▶ [Listed records]
• • • •

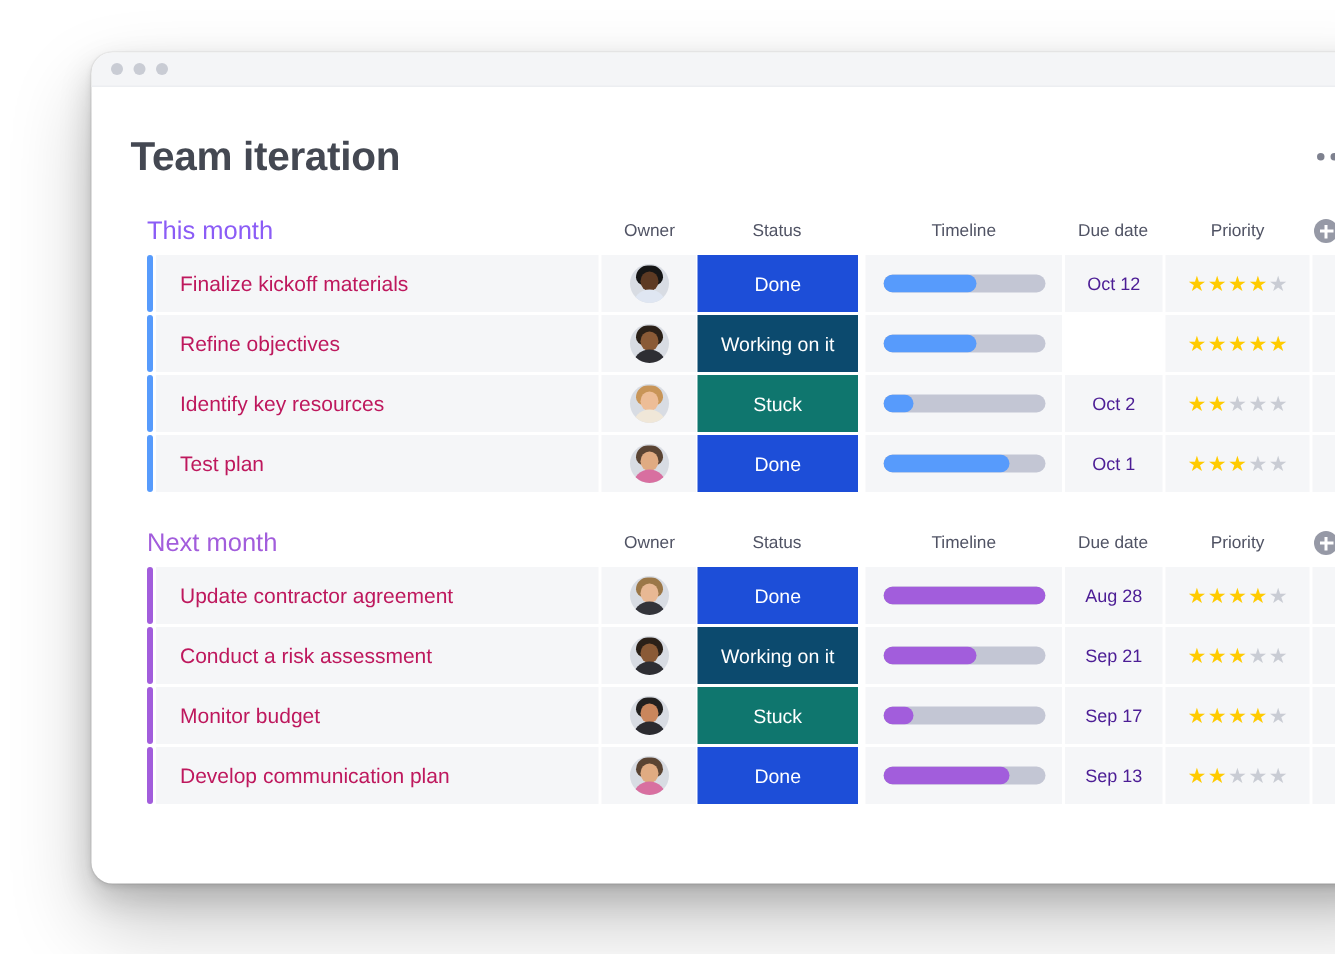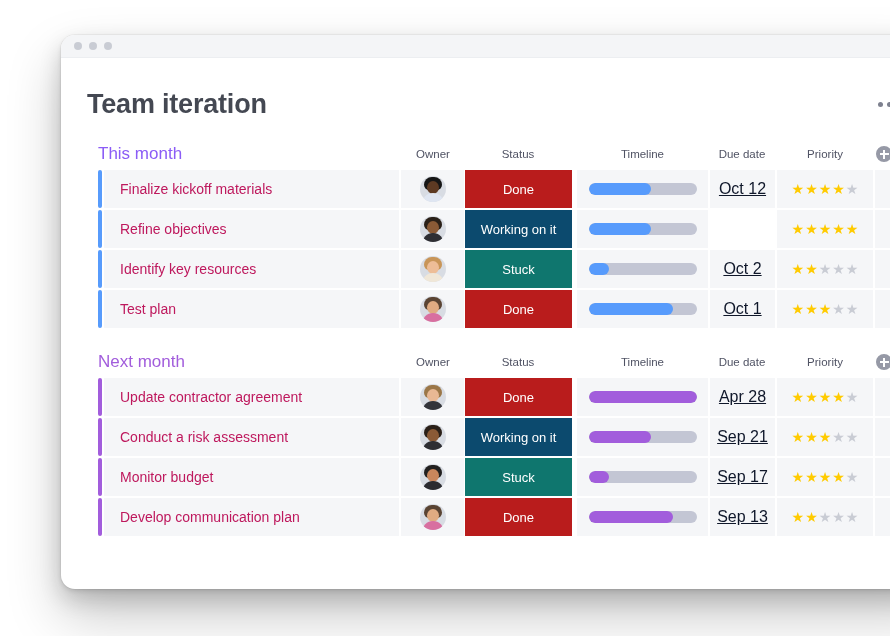--- a/index.html
+++ b/index.html
@@ -215,7 +215,7 @@
   }
 
   
-  .st-done    { background: #b91c1c; }
+  .st-done    { background: #1d4ed8; }
   .st-working { background: #0c4a6e; }
   .st-stuck   { background: #0f766e; }
 

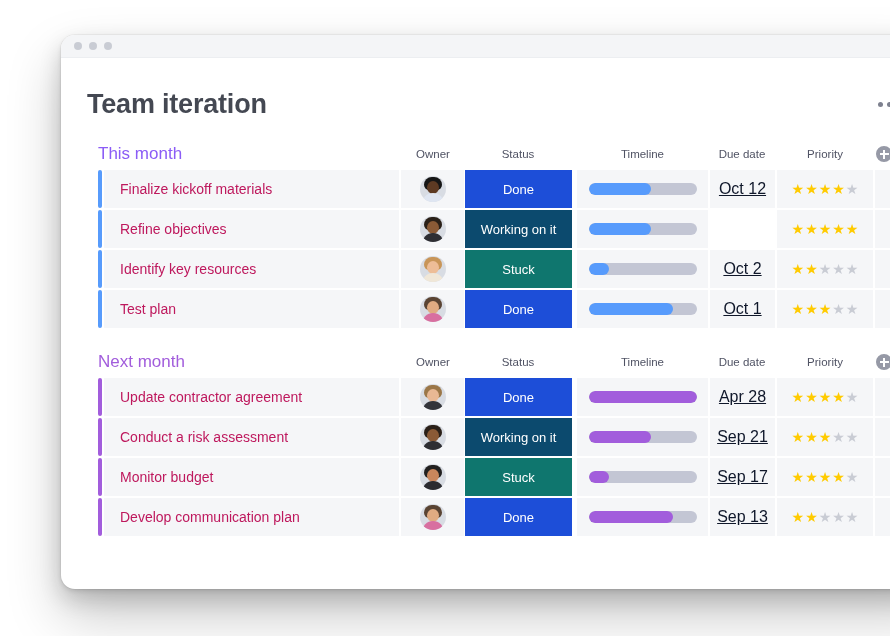--- a/index.html
+++ b/index.html
@@ -197,9 +197,8 @@
     display: flex;
     align-items: center;
     justify-content: center;
-    font-size: 16px;
-    color: #0f172a;
-    text-decoration: underline;
+    font-size: 12px;
+    color: #4c1d95;
   }
   .c-priority {
     left: 690px;

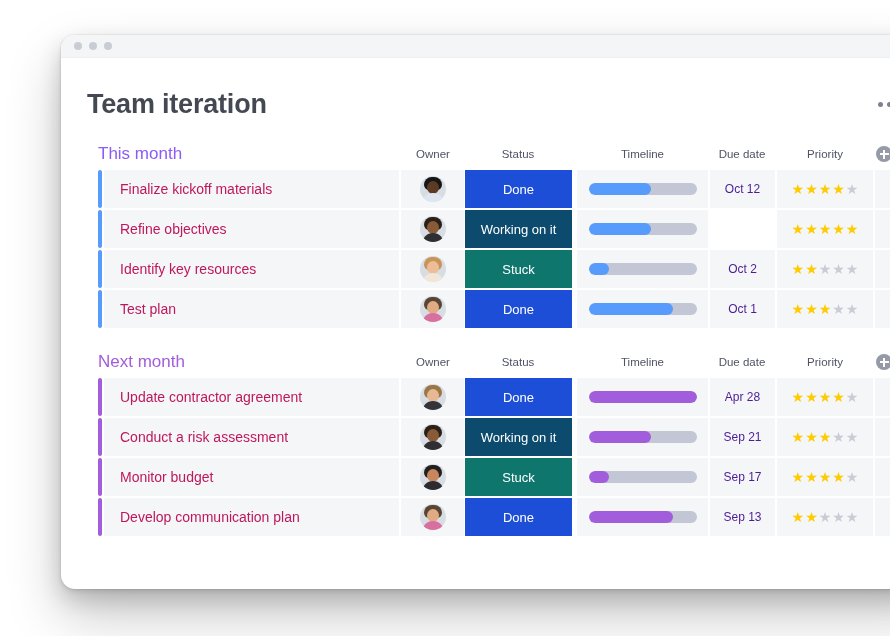--- a/index.html
+++ b/index.html
@@ -430,7 +430,7 @@
                   <span style="width: 100%;"></span>
                 </div>
               </div>
-              <div class="cell c-due">Apr 28</div>
+              <div class="cell c-due">Aug 28</div>
               <div class="cell c-priority">
                 <span class="star on">★</span>
                 <span class="star on">★</span>

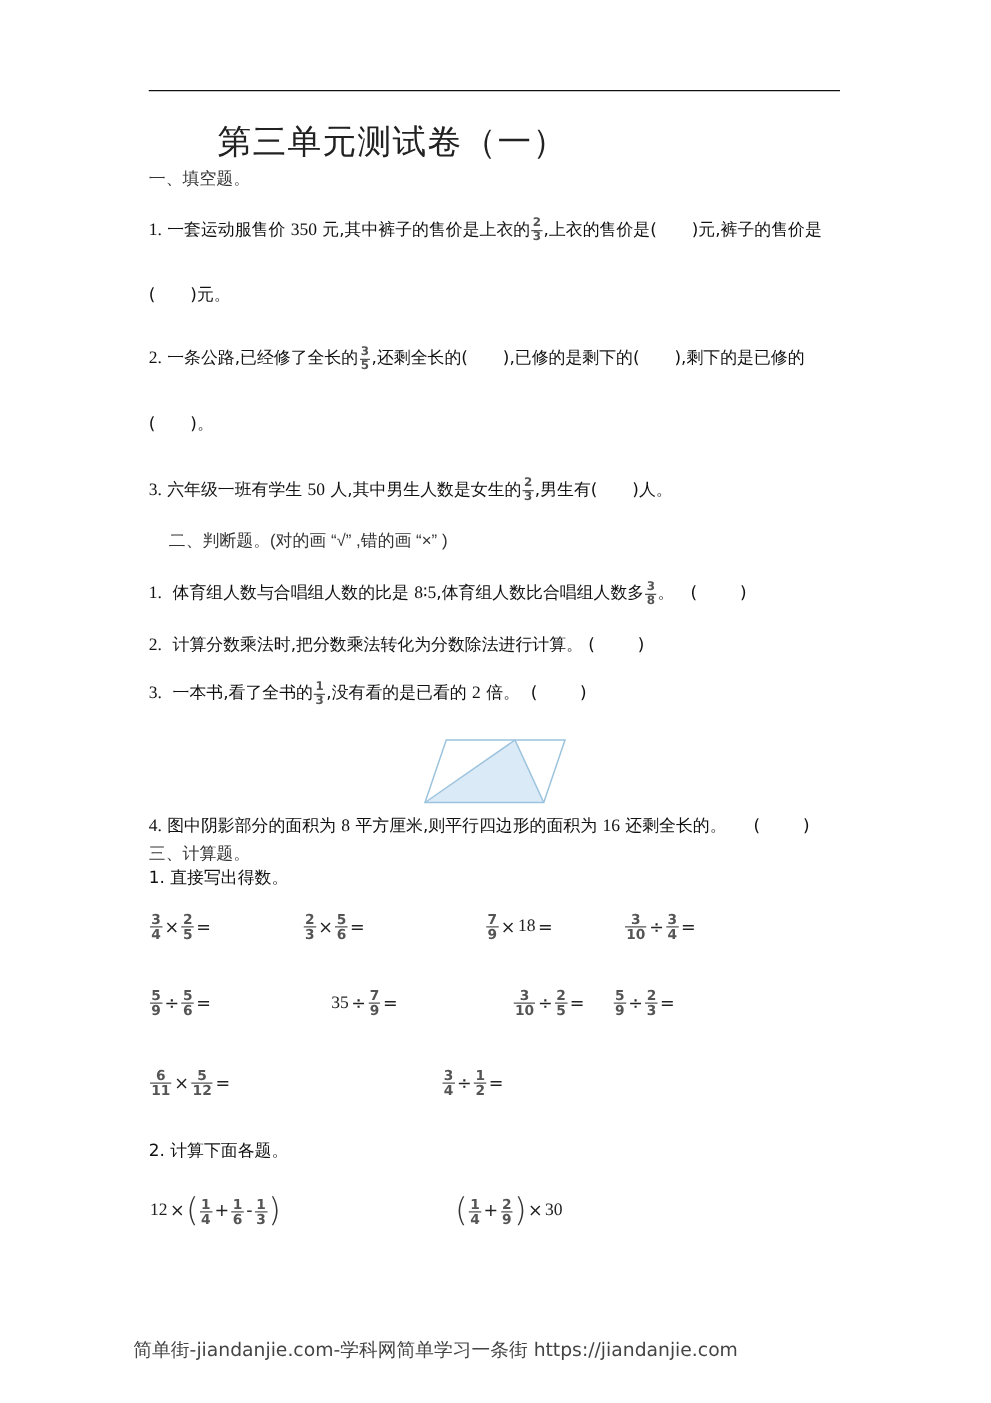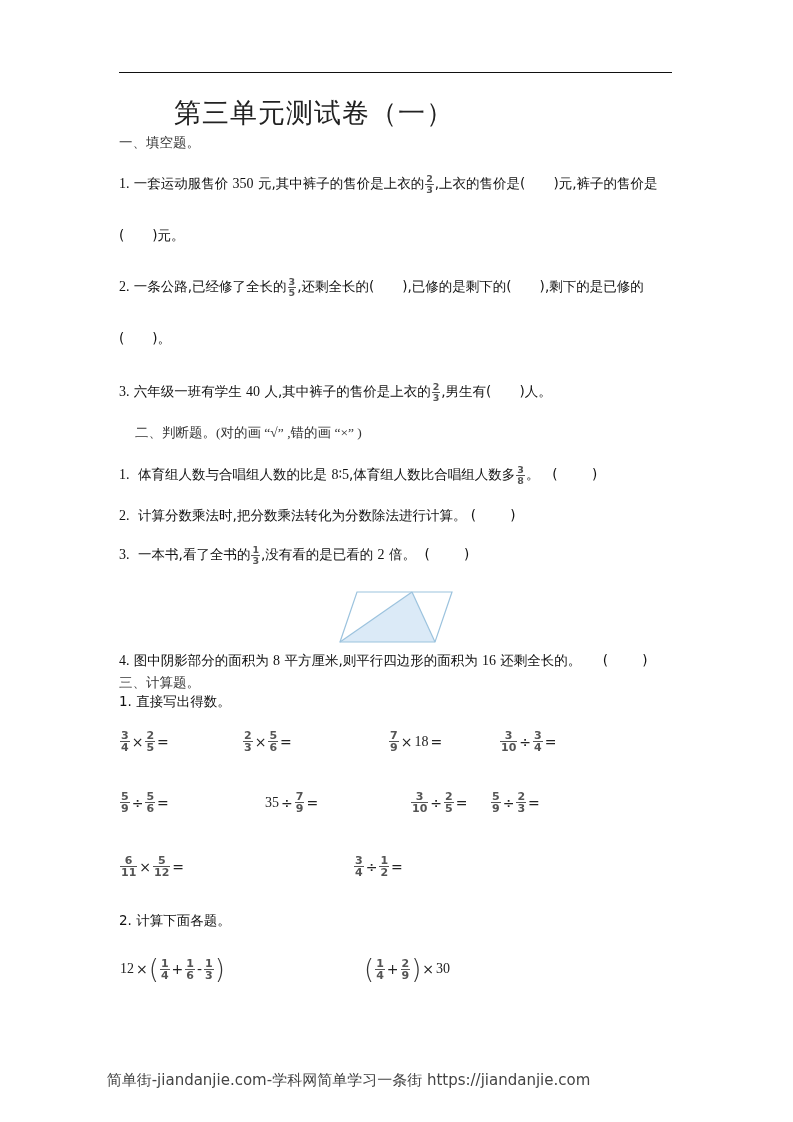--- a/index.html
+++ b/index.html
@@ -9,7 +9,7 @@
   .rule { position: absolute; left: 119px; top: 72px; width: 553px; height: 1px; background: #111; }
   .title { left: 0; width: 628px; text-align: center; top: 95px; font-family: Liberation Serif, serif;
            font-size: 27px; color: #222; letter-spacing: 1px; }
-  .sec { font-family: Liberation Serif, serif; font-size: 13.5px; color: #333; }
+  .sec { font-family: Liberation Sans, sans-serif; font-size: 13.5px; color: #333; }
   .q { font-size: 13.5px; color: #111; }
   .num { font-family: "Liberation Serif", "DejaVu Serif", serif; font-size: 14px; }
   .frac { display: inline-flex; flex-direction: column; align-items: center; vertical-align: middle;

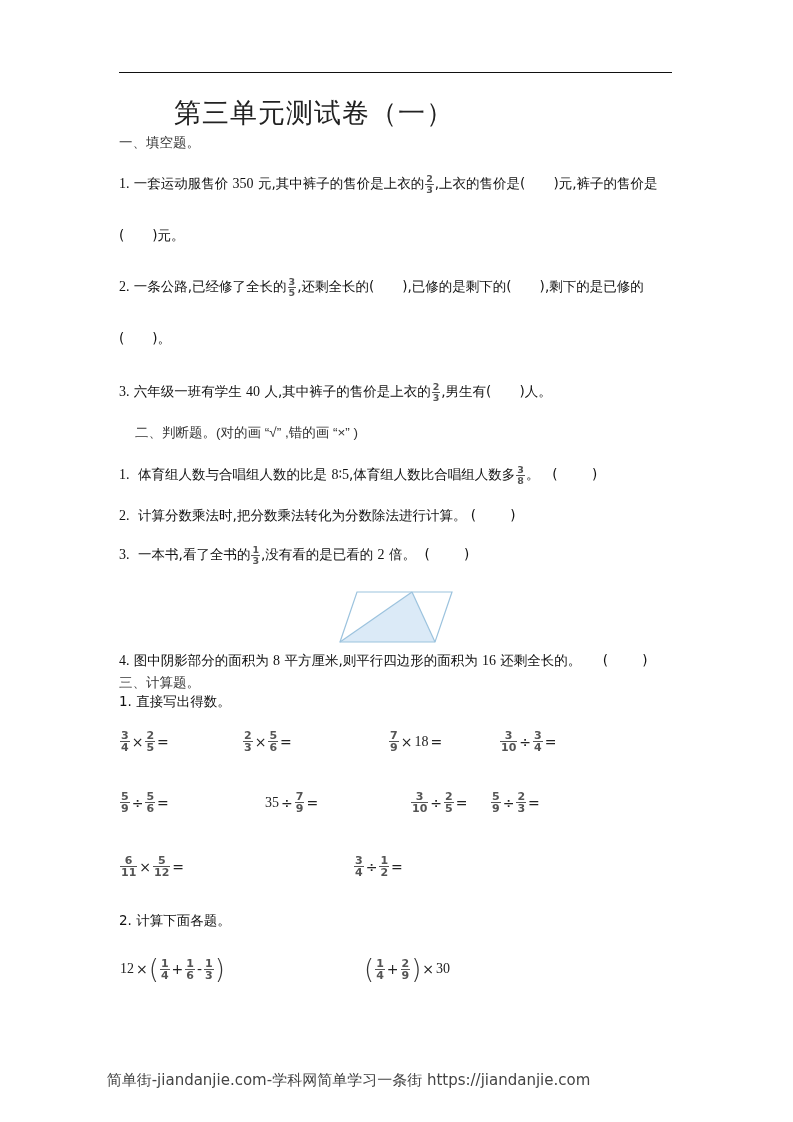--- a/index.html
+++ b/index.html
@@ -58,7 +58,7 @@
 <div class="abs q" style="left:119px; top:382px;">
   <span class="num">3.</span>
   <span>六年级一班有学生</span>
-  <span class="num">40</span>
+  <span class="num">50</span>
   <span>人,其中裤子的售价是上衣的</span><span class="frac">
       <span class="n">2</span>
       <span class="d">3</span>

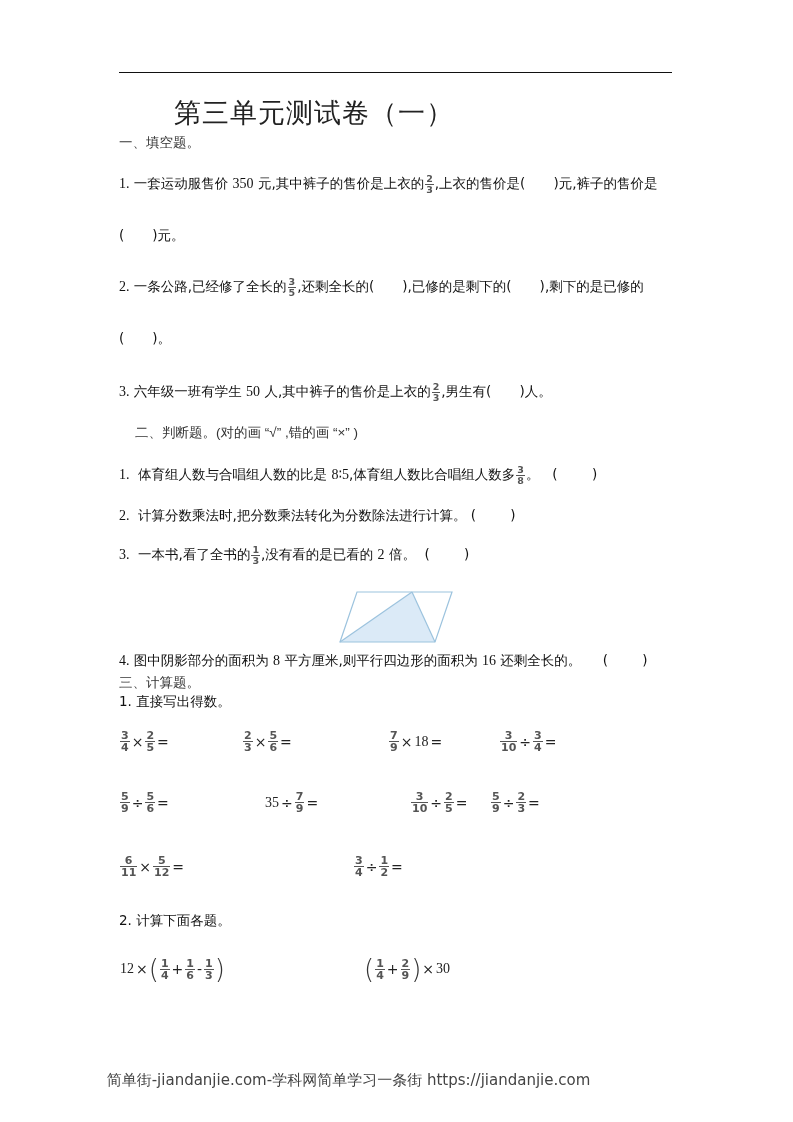--- a/index.html
+++ b/index.html
@@ -59,7 +59,7 @@
   <span class="num">3.</span>
   <span>六年级一班有学生</span>
   <span class="num">50</span>
-  <span>人,其中裤子的售价是上衣的</span><span class="frac">
+  <span>人,其中男生人数是女生的</span><span class="frac">
       <span class="n">2</span>
       <span class="d">3</span>
     </span><span>,男生有(</span><span class="blank"></span><span>)人。</span>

• • • •

▶ [Exercise instructions]
Could you count the lines in the entries that hold the word "left"? Only the number is wanted.

▶ [Output of the exercise]
4